-- What the task asks --
Check each line of the entries below for the word "inline", and copy out the ones that have it.

-- Supplied information --

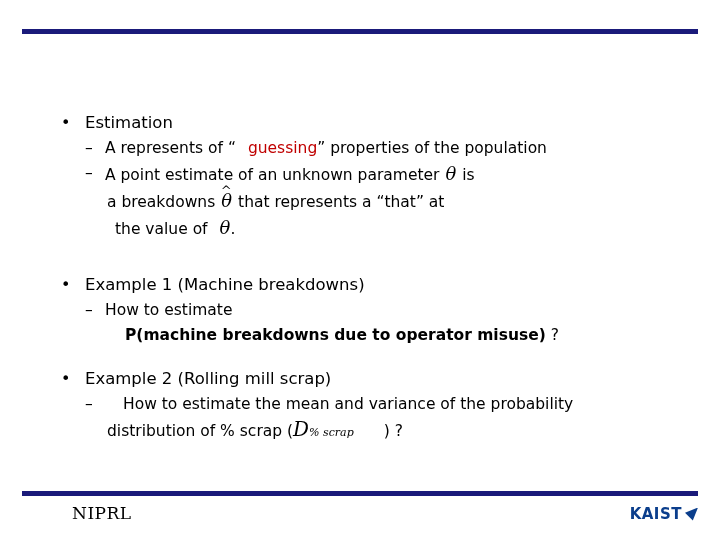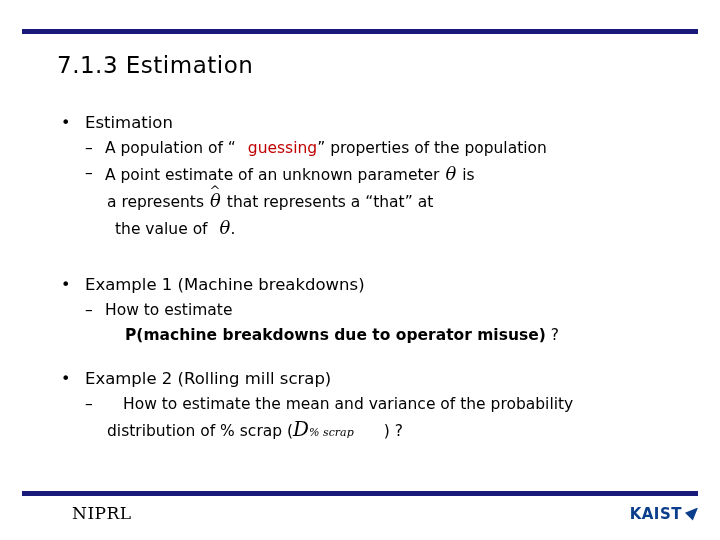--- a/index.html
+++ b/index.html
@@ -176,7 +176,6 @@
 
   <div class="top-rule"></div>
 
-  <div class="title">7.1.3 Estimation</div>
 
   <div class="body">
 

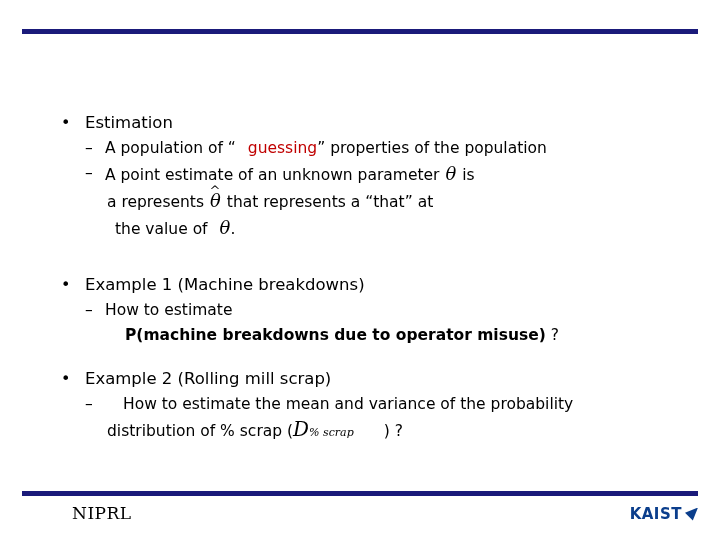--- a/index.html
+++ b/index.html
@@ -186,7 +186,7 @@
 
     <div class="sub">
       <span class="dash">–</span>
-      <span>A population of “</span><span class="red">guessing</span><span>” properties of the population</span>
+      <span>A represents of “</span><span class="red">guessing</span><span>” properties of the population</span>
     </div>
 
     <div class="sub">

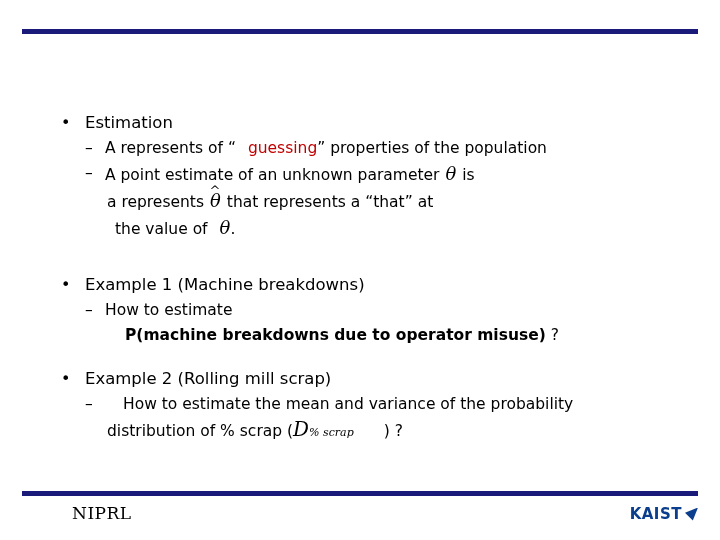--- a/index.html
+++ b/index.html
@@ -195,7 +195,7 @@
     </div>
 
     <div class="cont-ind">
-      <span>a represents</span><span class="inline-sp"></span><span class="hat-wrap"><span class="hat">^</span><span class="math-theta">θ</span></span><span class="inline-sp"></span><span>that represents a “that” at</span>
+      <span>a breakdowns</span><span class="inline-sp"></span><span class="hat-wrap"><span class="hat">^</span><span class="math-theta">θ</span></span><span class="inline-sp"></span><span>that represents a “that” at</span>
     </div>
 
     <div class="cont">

---

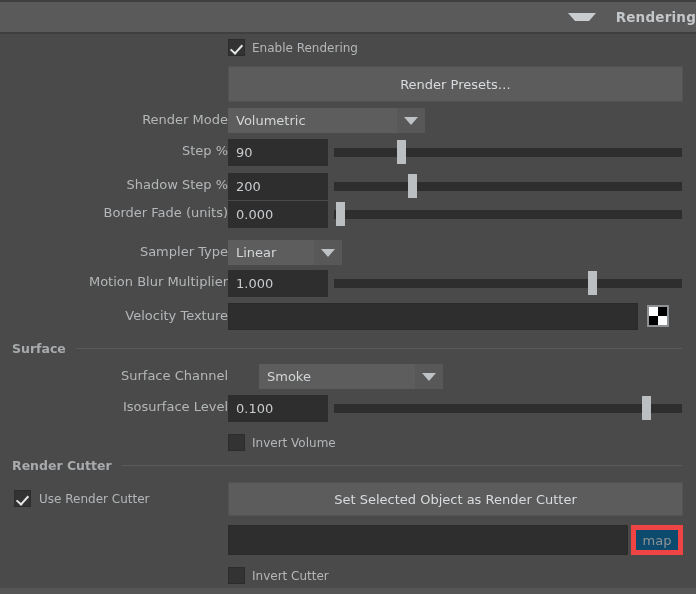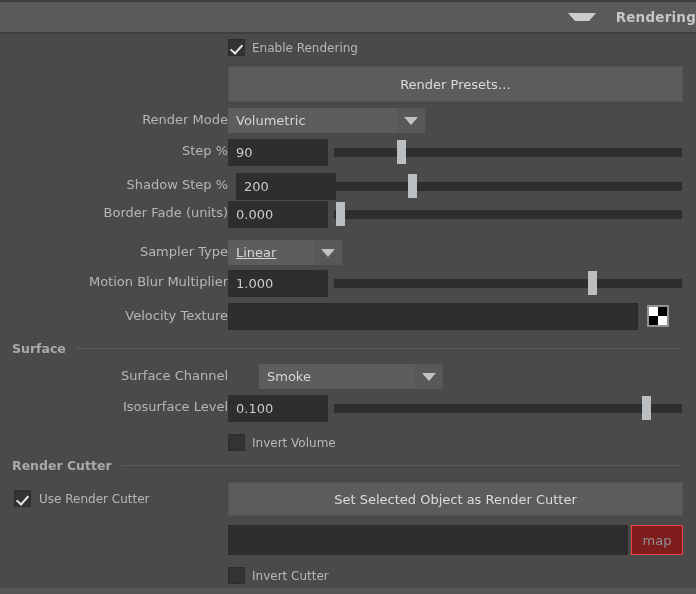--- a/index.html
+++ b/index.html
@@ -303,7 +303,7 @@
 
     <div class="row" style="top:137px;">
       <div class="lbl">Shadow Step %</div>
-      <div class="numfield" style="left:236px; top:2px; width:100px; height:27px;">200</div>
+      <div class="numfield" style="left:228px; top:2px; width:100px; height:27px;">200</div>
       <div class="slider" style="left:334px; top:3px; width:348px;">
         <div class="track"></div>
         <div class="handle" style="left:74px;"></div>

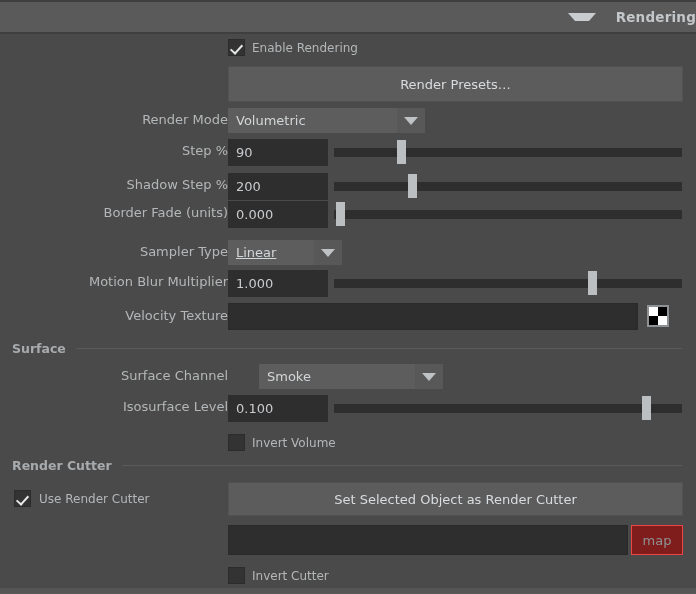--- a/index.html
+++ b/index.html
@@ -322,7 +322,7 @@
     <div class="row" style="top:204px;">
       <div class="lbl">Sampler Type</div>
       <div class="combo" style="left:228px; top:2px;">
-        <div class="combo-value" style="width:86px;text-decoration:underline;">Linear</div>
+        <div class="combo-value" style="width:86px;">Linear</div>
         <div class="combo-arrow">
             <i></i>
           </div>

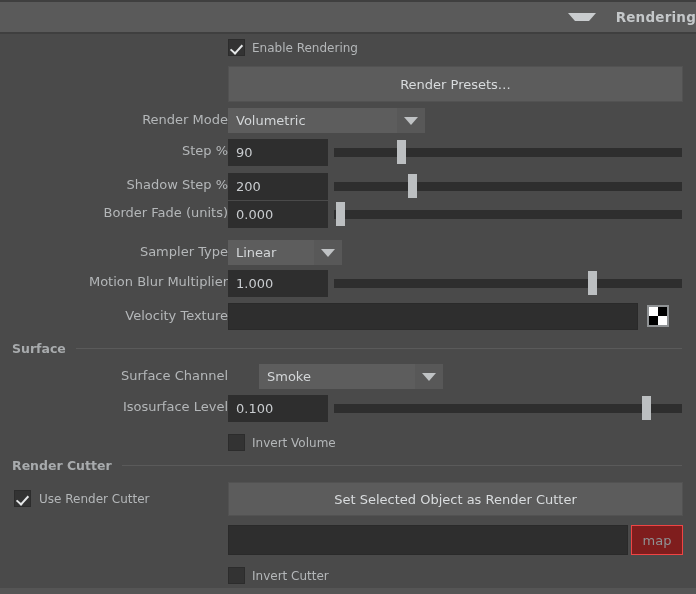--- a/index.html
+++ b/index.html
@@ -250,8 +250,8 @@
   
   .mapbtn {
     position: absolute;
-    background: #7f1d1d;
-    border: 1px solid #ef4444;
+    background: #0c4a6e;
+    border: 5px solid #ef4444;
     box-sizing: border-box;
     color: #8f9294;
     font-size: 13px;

* * *

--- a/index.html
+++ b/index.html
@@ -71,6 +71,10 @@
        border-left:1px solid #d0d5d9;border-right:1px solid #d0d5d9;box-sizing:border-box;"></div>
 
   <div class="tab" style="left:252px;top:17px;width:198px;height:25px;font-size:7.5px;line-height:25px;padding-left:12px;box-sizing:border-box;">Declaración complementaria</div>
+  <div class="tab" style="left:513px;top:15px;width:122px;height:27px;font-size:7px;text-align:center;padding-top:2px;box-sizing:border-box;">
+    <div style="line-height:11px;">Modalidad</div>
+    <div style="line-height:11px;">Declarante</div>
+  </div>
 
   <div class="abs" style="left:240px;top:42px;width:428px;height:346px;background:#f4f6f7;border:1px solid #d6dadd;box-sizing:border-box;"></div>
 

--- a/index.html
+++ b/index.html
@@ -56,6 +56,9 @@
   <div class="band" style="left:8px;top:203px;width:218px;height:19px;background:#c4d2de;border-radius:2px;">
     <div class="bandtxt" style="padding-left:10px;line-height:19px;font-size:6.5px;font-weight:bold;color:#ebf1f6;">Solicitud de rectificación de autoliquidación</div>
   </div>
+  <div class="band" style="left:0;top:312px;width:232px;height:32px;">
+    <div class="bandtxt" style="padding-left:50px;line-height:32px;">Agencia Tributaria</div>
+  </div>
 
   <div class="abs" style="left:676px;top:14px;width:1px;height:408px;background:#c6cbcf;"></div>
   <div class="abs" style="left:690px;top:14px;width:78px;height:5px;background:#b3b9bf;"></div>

-- Exercise output --
-      <span>a represents</span><span class="inline-sp"></span><span class="hat-wrap"><span class="hat">^</span><span class="math-theta">θ</span></span><span class="inline-sp"></span><span>that represents a “that” at</span>
+      <span>a breakdowns</span><span class="inline-sp"></span><span class="hat-wrap"><span class="hat">^</span><span class="math-theta">θ</span></span><span class="inline-sp"></span><span>that represents a “that” at</span>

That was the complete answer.